05/09/2006.- Ya lo dijo Lampedusa y por algo sería. Aquello de hacer que todo cambie para que todo siga igual es una verdad como un templo. Es tratar con un aristócrata y a algunos se les derrite el culillo. Si encima es de postín y habitual del papel couché, pues la cosa deriva en astracanada. La Duquesa de Alba, grande de España, aunque en realidad los grandes de España sean Gasol y sus chicos, regresó de sus vacaciones ibicencas con séquito y equipaje. Hasta aquí todo normal. Bueno, a ver si me entienden, normal para ella, que a mí no me acompaña ni mi sultán y ya ni siquiera me escribe cartas Cajamadrid.
La señorona se presentó en el aeropuerto con cuarenta maletas y, ante el serio riesgo de tener que fletar otra aeronave para transportar los baúles, el personal de Iberia, mientras agachaba la raspa ante su ilustre usuaria, optó por la comodidad. Metió las maletas tocadas por la mano divina y la sangre real y sacó las de la plebe. Con dos cojones. Cuarenta maletas ¿Estamos ante un caso de tráfico ilegal de inmigrantes desde la isla? ¿Revende doña Cayetana vaporosos pareos ibicencos a través de terceros en el castizo Rastro? ¿Hurta albornoces, toallas y ceniceros en los hoteles como el resto de los mortales, pero en versión industrial? ¿Va de gira como transformista? ¿Es en realidad Mortadelo cargado con el fondo de armario de sus disfraces? ¿Qué coño llevaba en ese equipaje propio de un safari? Exijo una investigación. Señor Martínez Ultrapujalte, póngase a ello, please.

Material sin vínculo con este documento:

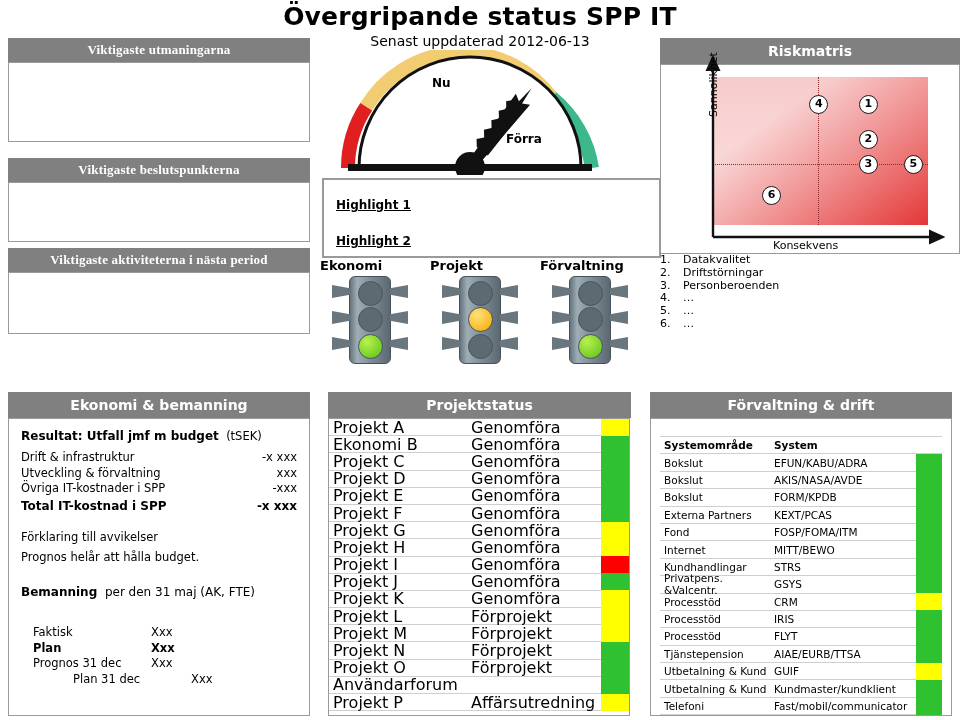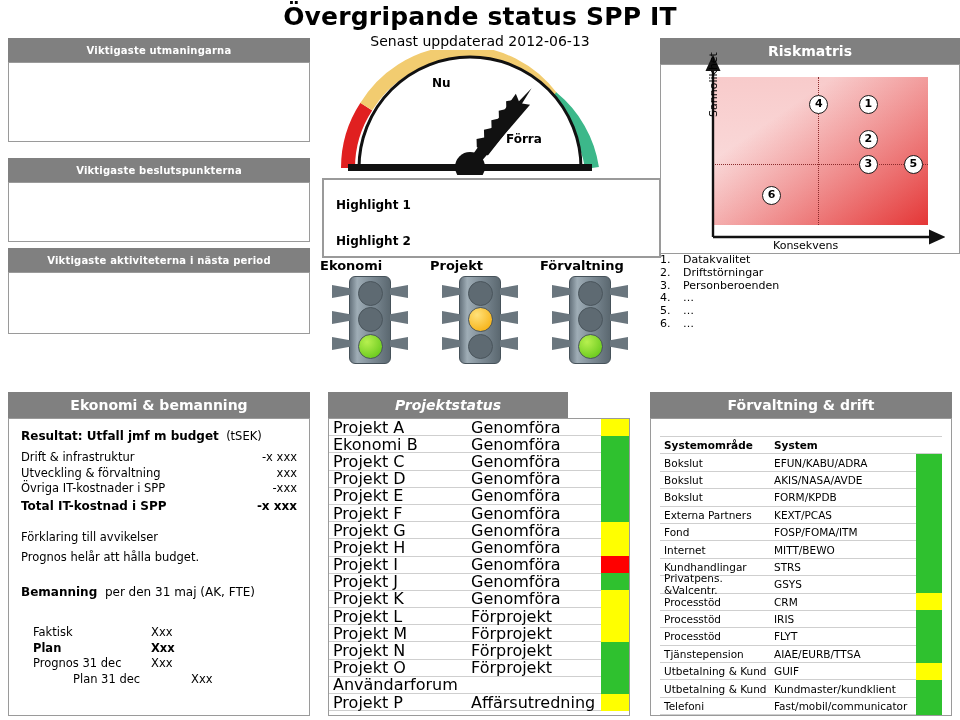"Viktigaste utmaningarna" .lbox-head { font-family: none -> Liberation Serif, serif; font-size: 10px -> 13px }
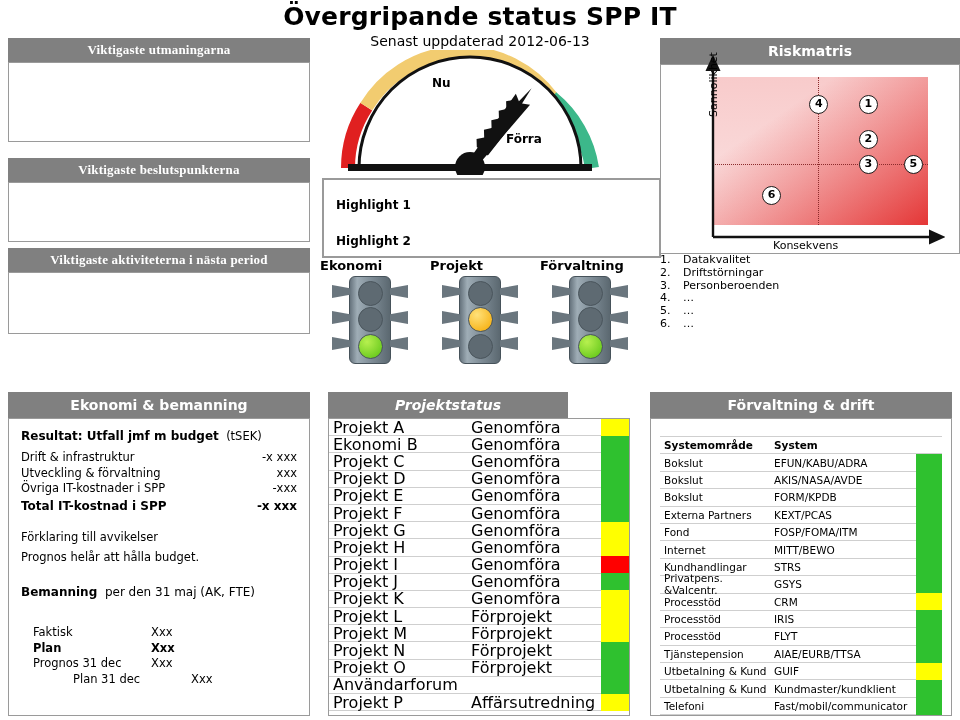"Highlight 1" #highlight-box { text-decoration: none -> underline }
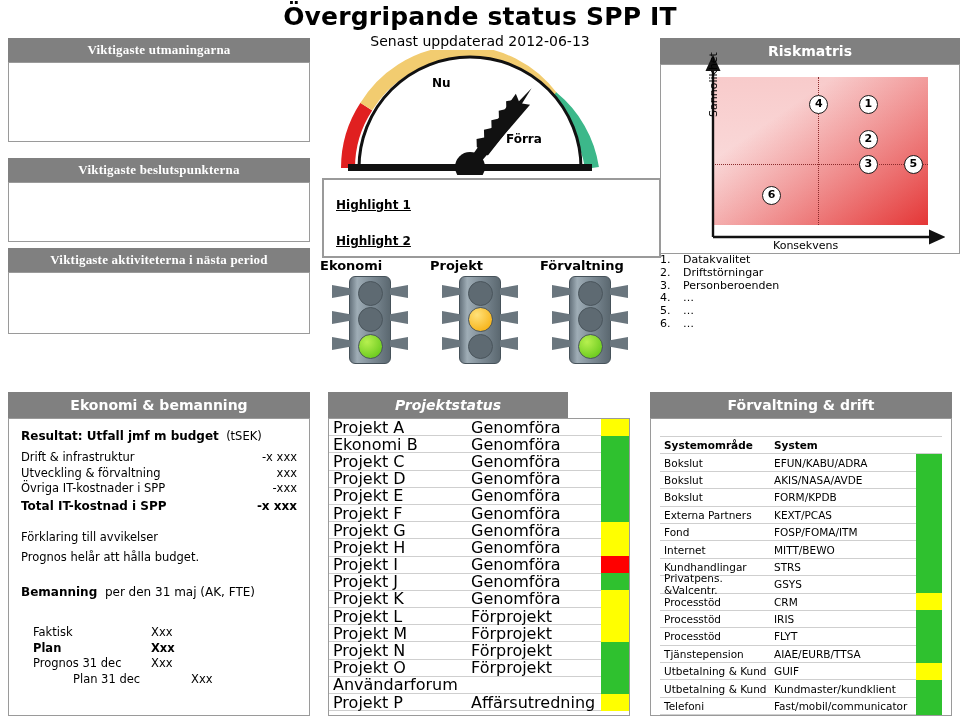"Projektstatus" #prj-head { font-style: italic -> none; width: 240px -> 303px }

En ese proceso también debe quedar claro si las medidas de seguridad aeroportuarias se aplicaron con rigor. Apuesto que no ya que, de ser así, el detector hubiera reventado o el vuelo no hubiera salido hasta dentro de una semana. Queda descartado que uno de los bultos contuviera utensilios de peluquería, a las pruebas capilares me remito, también que la dama llevara viviendo veinte años en el paraíso balear y se trajera el baúl de los recuerdos. Sólo resta pensar que los ropajes de la grandísima aristócrata ocupen semejante volumen ¿Cuántas veces se muda una duquesa de porte al día?
Esta no venía en el Trivial y, por lo tanto, lo desconozco. Señora, si me permite un consejo plebeyo, la próxima vez contrate un barco de carga que usted tiene posibles, aunque un poco ratilla, con respeto y sin acritud, Dios me libre, sí que nos ha salido. No sé si saben, pero en caso contrario aquí estoy yo para que vayan documentados por la vida y no ejerzan de periodistas, que doña Caye pilló en su día suculenta suma por la renovación de las calderas de su palacio. Anda que renunció a la subvención municipal; nones. Y además cómo para calentar la mansión hace falta más que la presencia de Eugenia y Gonzalito (qué ricos) pues claro la pasta se elevó a un pico. Cómo son estos ricachos.
Me recuerdan a mi madre (remotamente) cuando me dice aquello de 'hijo por qué no compras la leche en el DIA que te sale dos céntimos más barata'. Y eso que ella es de natural desprendida, pero como fue pobre y pasó fatigas (de hecho, ahora sólo ha mejorada levemente ya que es pensionista); quien tuvo, retuvo ¿pero usted, duquesa? Un poquito de clase. Digo yo que si, por lo menos, habrá cursado su séquito invitación al personal de Iberia, aunque se tengan que llevar el té y las pastas de casa porque los muchachos han estado de lo más atento. Luego critican a esta ejemplar compañía. Desde ahora, por lo menos, ya sabemos a que obedecen los retrasos. Ding, dong. Señoras y señores. Llega la Duquesa de Alba.